Chen Zhao-Rong, Zhang Nian-Nian, Cao Wen-Yu, Liu Qian, Cui Yan-Hui, Lu Xiao-Yu, Yao Jia-Yu, Li Fang, Li Chang-Qi
Department of Anatomy and Neurobiology, Xiangya School of Basic Medical Science, Central South University, Changsha, Hunan Province, 410013, People's Republic of China.
Graduate School, Hunan University of Chinese Medicine, Changsha, Hunan Province, 410208, People's Republic of China.
Eur Arch Psychiatry Clin Neurosci. 2025 May 9. doi: 10.1007/s00406-025-02019-7.
This cross-sectional study assessed the well-being of family members affected (AFMs) by substance use disorder (SUD) of other family members. Mental symptoms, social avoidance, and quality of life (QoL) were measured for 775 Chinese AFMs and 206 controls. Saliva from 65 AFMs and 31 controls was analyzed for cortisol, BDNF, proBDNF, and mRNA levels of BDNF and its receptors (TrkB, P75, Sortilin). AFMs had significantly higher SCL-90 scores (t = 3.45, p < 0.01) and lower SF-36 scores (t = -4.70, p < 0.01). Of AFMs, 22.1% exhibited mental symptoms. Social support partially mediated the relationship between exposure to SUD patients and mental symptoms (effect = 0.31, SE = 0.16; 95% CI [0.02, 0.67]). Positive coping (effect = 0.03, SE = 0.01; 95% CI [0.01, 0.05]) and social support (effect = 0.02, SE = 0.01; 95% CI [0.01, 0.04]) mediated the effect of exposure to family SUD on social avoidance; positive coping mediated the effect on QoL (effect = -3.03, SE = 0.72; 95% CI [-4.58, -1.75]). AFMs exhibited higher cortisol (t = 2.10, p < 0.05) and proBDNF (t = 2.39, p < 0.05) levels and increased mRNA expression of BDNF (t = 0.66, p < 0.05) and TrkB (t = 1.12, p < 0.05). Cortisol positively predicted mental symptoms, and proBDNF negatively predicted QoL. In China, AFMs of SUD have increased risk of mental health issues and reduced QoL, likely due to elevated cortisol and proBDNF levels. Positive coping and social support are critical to mitigate these negative effects.

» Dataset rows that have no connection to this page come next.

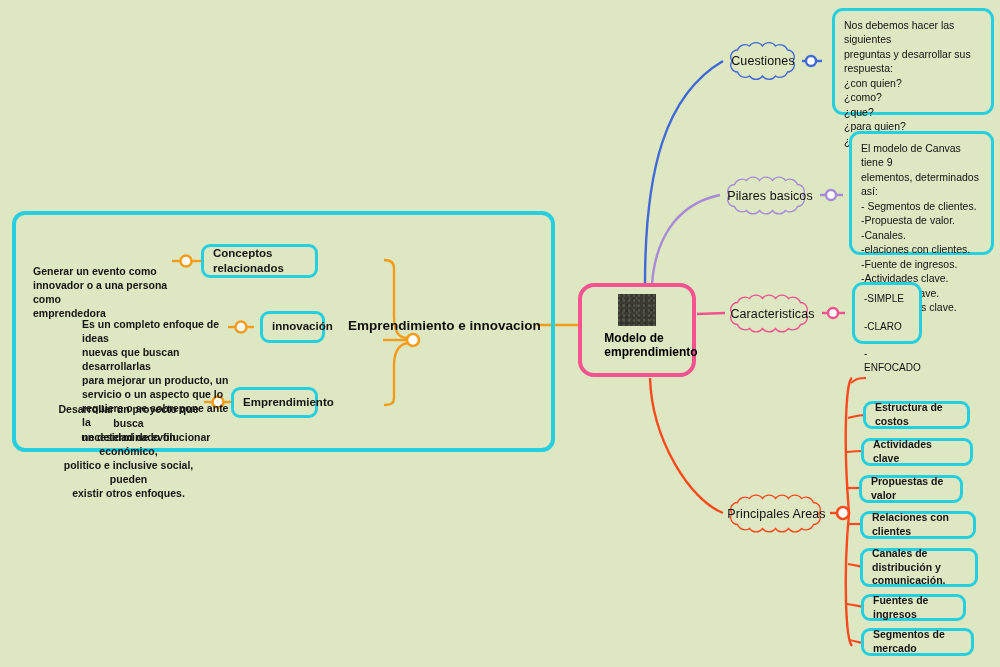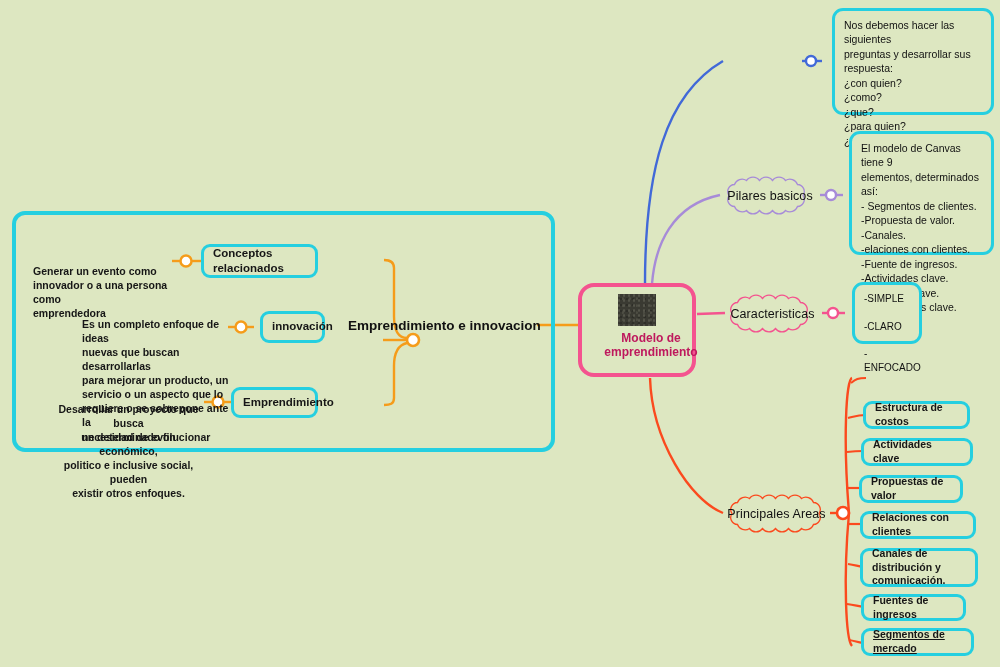--- a/index.html
+++ b/index.html
@@ -105,24 +105,24 @@
     height: 32px;
     background-color: #3a3a32;
     background-image:
       radial-gradient(circle at 20% 30%, #55554a 1px, transparent 1.4px),
       radial-gradient(circle at 70% 65%, #4d4d43 1px, transparent 1.4px),
       radial-gradient(circle at 45% 85%, #2e2e28 1px, transparent 1.4px);
     background-size: 5px 5px, 7px 7px, 6px 6px;
   }
   #center-title {
     margin-top: 5px;
-    text-align: center;
+    text-align: left;
     font-size: 12px;
     font-weight: bold;
-    color: #be185d;
+    color: #000000;
     line-height: 1.2;
     white-space: pre-line;
     margin-left: 28px;
   }
 
   
   #main-heading {
     position: absolute;
     left: 348px;
     top: 325px;
@@ -234,20 +234,26 @@
   <div class="node" style="left:201px; top:244px; width:117px; height:34px;">
     <span>Conceptos relacionados</span>
   </div>
   <div class="node" style="left:260px; top:311px; width:65px; height:32px;">
     <span>innovación</span>
   </div>
   <div class="node" style="left:231px; top:387px; width:87px; height:31px;">
     <span>Emprendimiento</span>
   </div>
 
+  <div class="cloud" style="left:723px; top:44px; width:80px; height:34px;">
+    <svg width="80" height="34" viewBox="0 0 80 34">
+      <path d="M9 17 a7 7 0 0 1 5.5 -11 a8 8 0 0 1 12 -4 a8 8 0 0 1 13 0 a8 8 0 0 1 13 0 a8 8 0 0 1 12 4 a7 7 0 0 1 5.5 11 a7 7 0 0 1 -5.5 11 a8 8 0 0 1 -12 4 a8 8 0 0 1 -13 0 a8 8 0 0 1 -13 0 a8 8 0 0 1 -12 -4 a7 7 0 0 1 -5.5 -11 z" fill="#dde7c1" stroke="#4169d8" stroke-width="1.3"></path>
+    </svg>
+    <span class="cl-text">Cuestiones</span>
+  </div>
 
   <div class="cloud" style="left:720px; top:179px; width:100px; height:33px;">
     <svg width="100" height="33" viewBox="0 0 100 33">
       <path d="M9 16.5 a7 7 0 0 1 5.5 -11 a8 8 0 0 1 12 -4 a8 8 0 0 1 13 0 a8 8 0 0 1 13 0 a8 8 0 0 1 13 0 a8 8 0 0 1 12 4 a7 7 0 0 1 5.5 11 a7 7 0 0 1 -5.5 11 a8 8 0 0 1 -12 4 a8 8 0 0 1 -13 0 a8 8 0 0 1 -13 0 a8 8 0 0 1 -13 0 a8 8 0 0 1 -12 -4 a7 7 0 0 1 -5.5 -11 z" fill="#dde7c1" stroke="#a78bd8" stroke-width="1.3"></path>
     </svg>
     <span class="cl-text">Pilares basicos</span>
   </div>
 
   <div class="cloud" style="left:723px; top:297px; width:99px; height:33px;">
     <svg width="99" height="33" viewBox="0 0 99 33">
@@ -301,17 +307,17 @@
   <div class="node" style="left:860px; top:511px; width:116px; height:28px; font-size:10.5px;">
     <span>Relaciones con clientes</span>
   </div>
   <div class="node" style="left:860px; top:548px; width:118px; height:39px; font-size:10.5px; white-space:pre-line;">
     <span>Canales de distribución y
 comunicación.</span>
   </div>
   <div class="node" style="left:861px; top:594px; width:105px; height:27px; font-size:10.5px;">
     <span>Fuentes de ingresos</span>
   </div>
-  <div class="node" style="left:861px; top:628px; width:113px; height:28px; font-size:10.5px;text-decoration:underline;">
+  <div class="node" style="left:861px; top:628px; width:113px; height:28px; font-size:10.5px;">
     <span>Segmentos de mercado</span>
   </div>
 
 </div>
 
 </body></html>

这项横断面研究评估了受其他家庭成员物质使用障碍(SUD)影响的家庭成员(AFMs)的幸福感。对775名中国AFMs和206名对照者进行了心理症状、社交回避和生活质量(QoL)的测量。对65名AFMs和31名对照者的唾液进行了皮质醇、脑源性神经营养因子(BDNF)、前体BDNF以及BDNF及其受体(TrkB、P75、Sortilin)的mRNA水平分析。AFMs的症状自评量表90项(SCL-90)得分显著更高(t = 3.45,p < 0.01),而36项简短健康调查(SF-36)得分更低(t = -4.70,p < 0.01)。AFMs中,22.1%表现出心理症状。社会支持部分介导了接触SUD患者与心理症状之间的关系(效应=0.31,标准误=0.16;95%置信区间[0.02,0.67])。积极应对(效应=0.03,标准误=0.01;95%置信区间[0.01,0.05])和社会支持(效应=0.02,标准误=0.01;95%置信区间[0.01,0.04])介导了接触家庭SUD对社交回避的影响;积极应对介导了对生活质量的影响(效应=-3.03,标准误=0.72;95%置信区间[-4.58,-1.75])。AFMs表现出更高的皮质醇水平(t = 2.10,p < 0.05)和前体BDNF水平(t = 2.39,p < 0.05),并且BDNF(t = 0.66,p < 0.05)和TrkB(t = 1.12,p < 0.05)的mRNA表达增加。皮质醇正向预测心理症状,前体BDNF负向预测生活质量。在中国,SUD患者的AFMs出现心理健康问题的风险增加且生活质量降低,这可能是由于皮质醇和前体BDNF水平升高所致。积极应对和社会支持对于减轻这些负面影响至关重要。